● Change detection data:
# # # # #

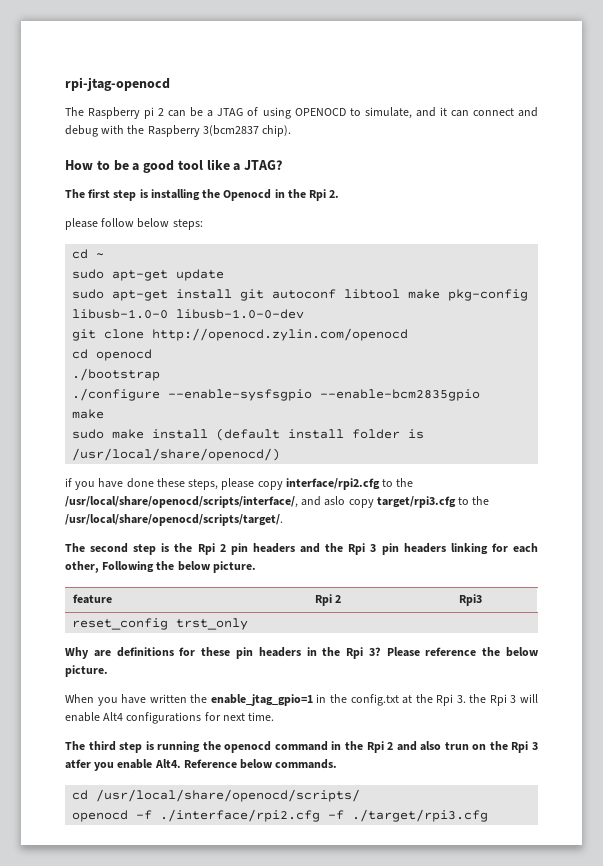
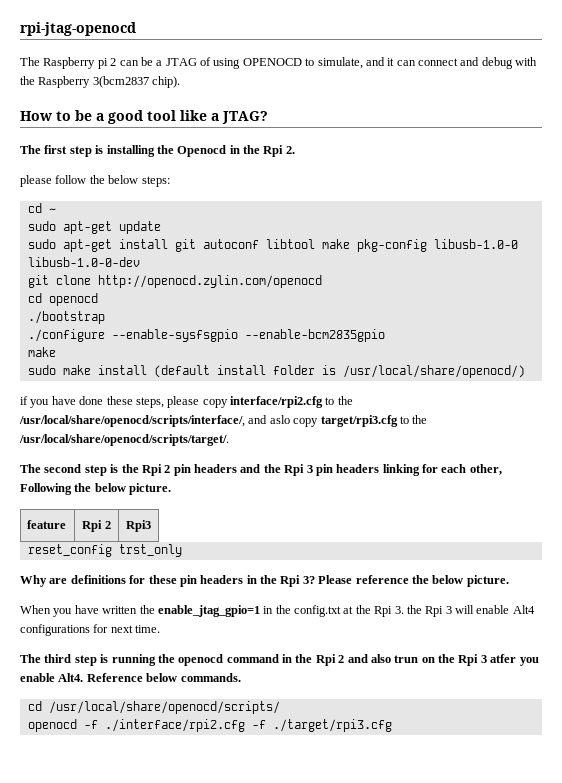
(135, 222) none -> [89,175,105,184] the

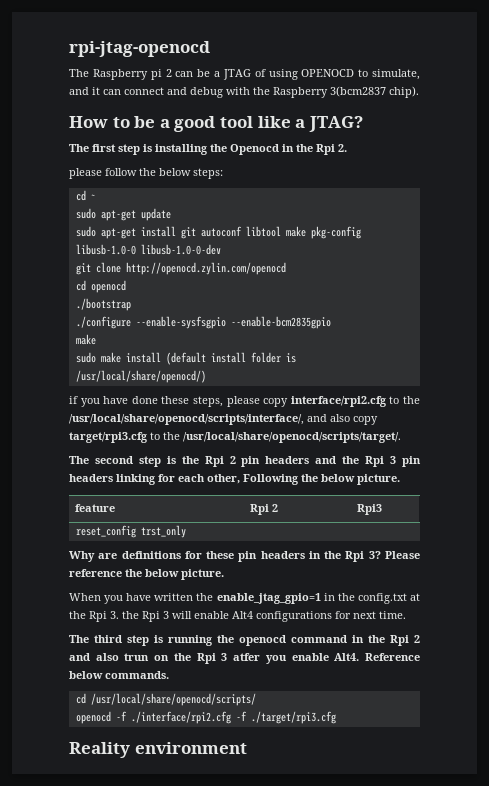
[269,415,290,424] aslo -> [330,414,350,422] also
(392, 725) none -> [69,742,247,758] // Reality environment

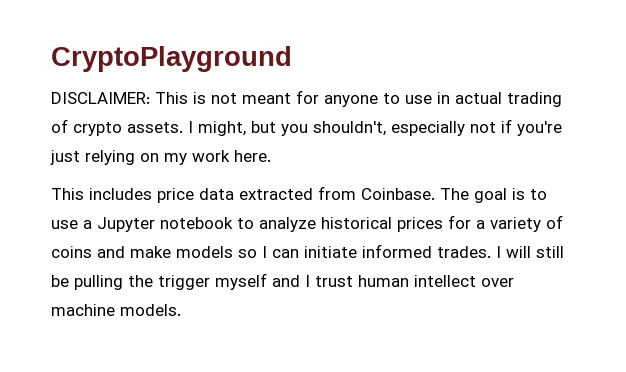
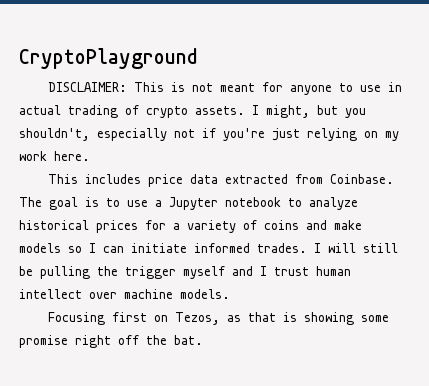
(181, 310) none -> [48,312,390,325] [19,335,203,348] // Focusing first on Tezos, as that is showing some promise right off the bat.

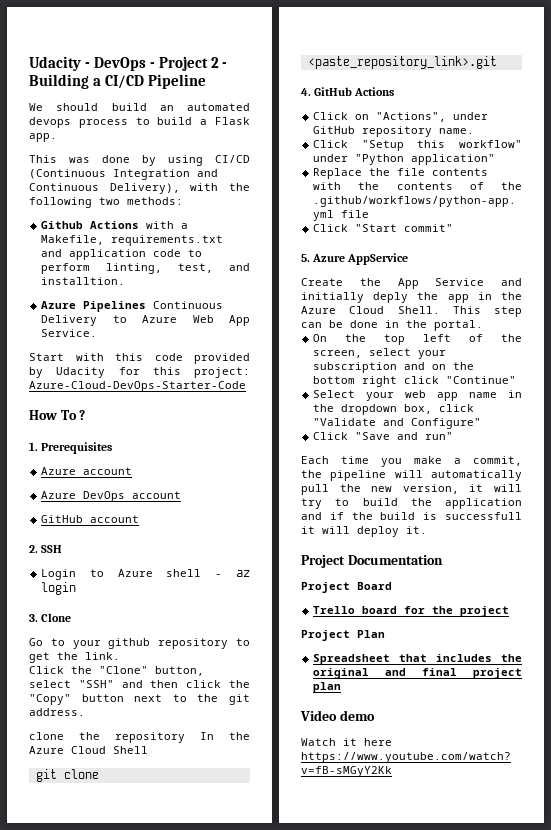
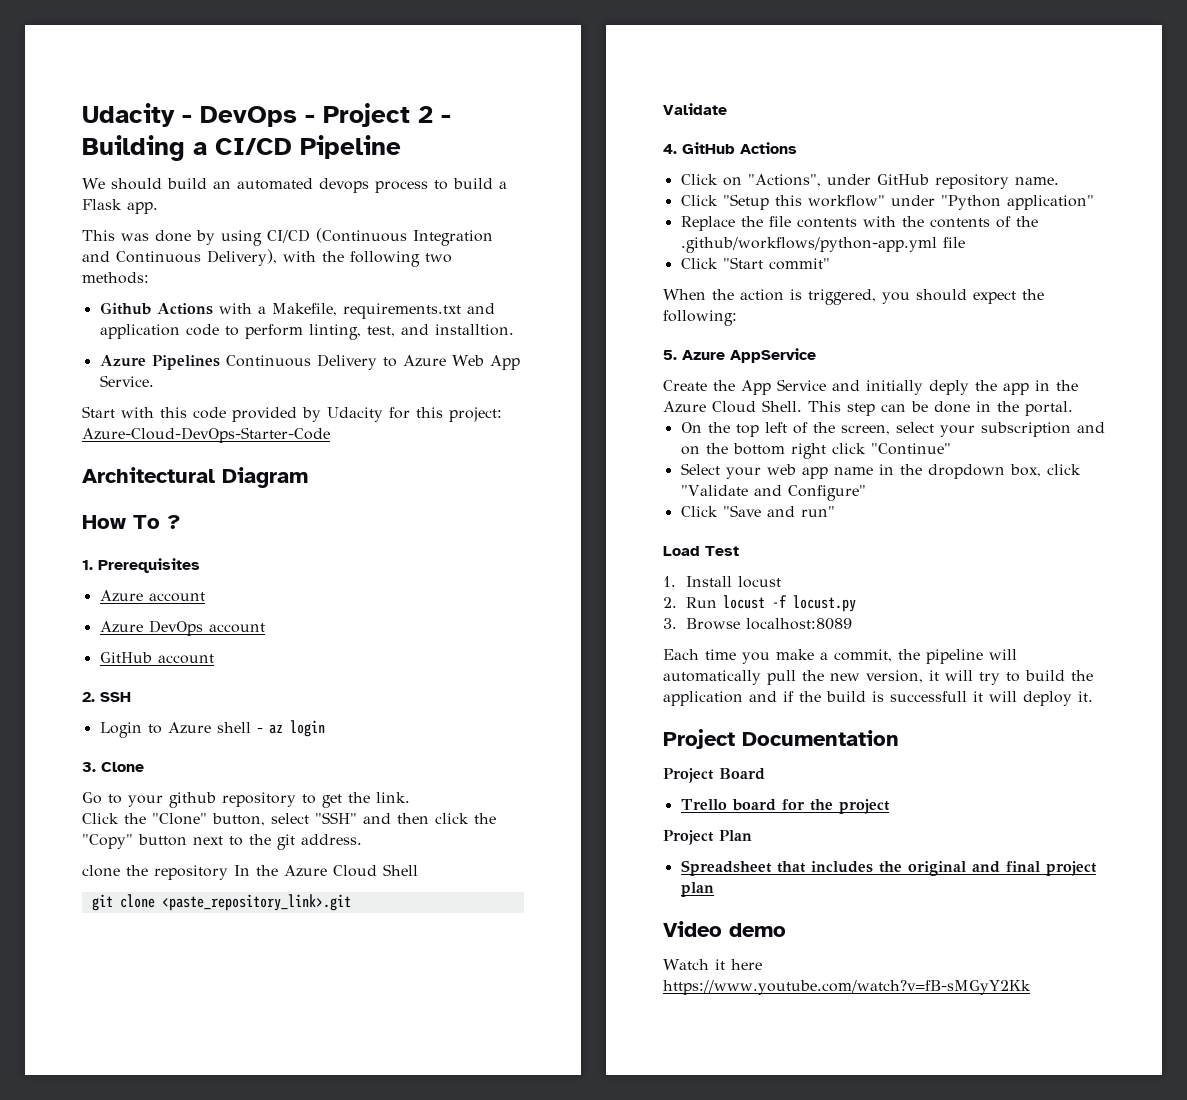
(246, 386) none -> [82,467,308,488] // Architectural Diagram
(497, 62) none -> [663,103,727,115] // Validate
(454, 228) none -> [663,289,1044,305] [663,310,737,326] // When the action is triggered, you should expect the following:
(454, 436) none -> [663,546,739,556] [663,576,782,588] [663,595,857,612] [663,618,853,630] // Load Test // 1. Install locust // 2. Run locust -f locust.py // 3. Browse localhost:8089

# # # # #

● About this exercise:
The lines above should be transcribed exactly, with every image removed.

● Response box:
(135, 222) none -> [89,175,105,184] the

[269,415,290,424] aslo -> [330,414,350,422] also
(392, 725) none -> [69,742,247,758] // Reality environment

(181, 310) none -> [48,312,390,325] [19,335,203,348] // Focusing first on Tezos, as that is showing some promise right off the bat.

(246, 386) none -> [82,467,308,488] // Architectural Diagram
(497, 62) none -> [663,103,727,115] // Validate
(454, 228) none -> [663,289,1044,305] [663,310,737,326] // When the action is triggered, you should expect the following:
(454, 436) none -> [663,546,739,556] [663,576,782,588] [663,595,857,612] [663,618,853,630] // Load Test // 1. Install locust // 2. Run locust -f locust.py // 3. Browse localhost:8089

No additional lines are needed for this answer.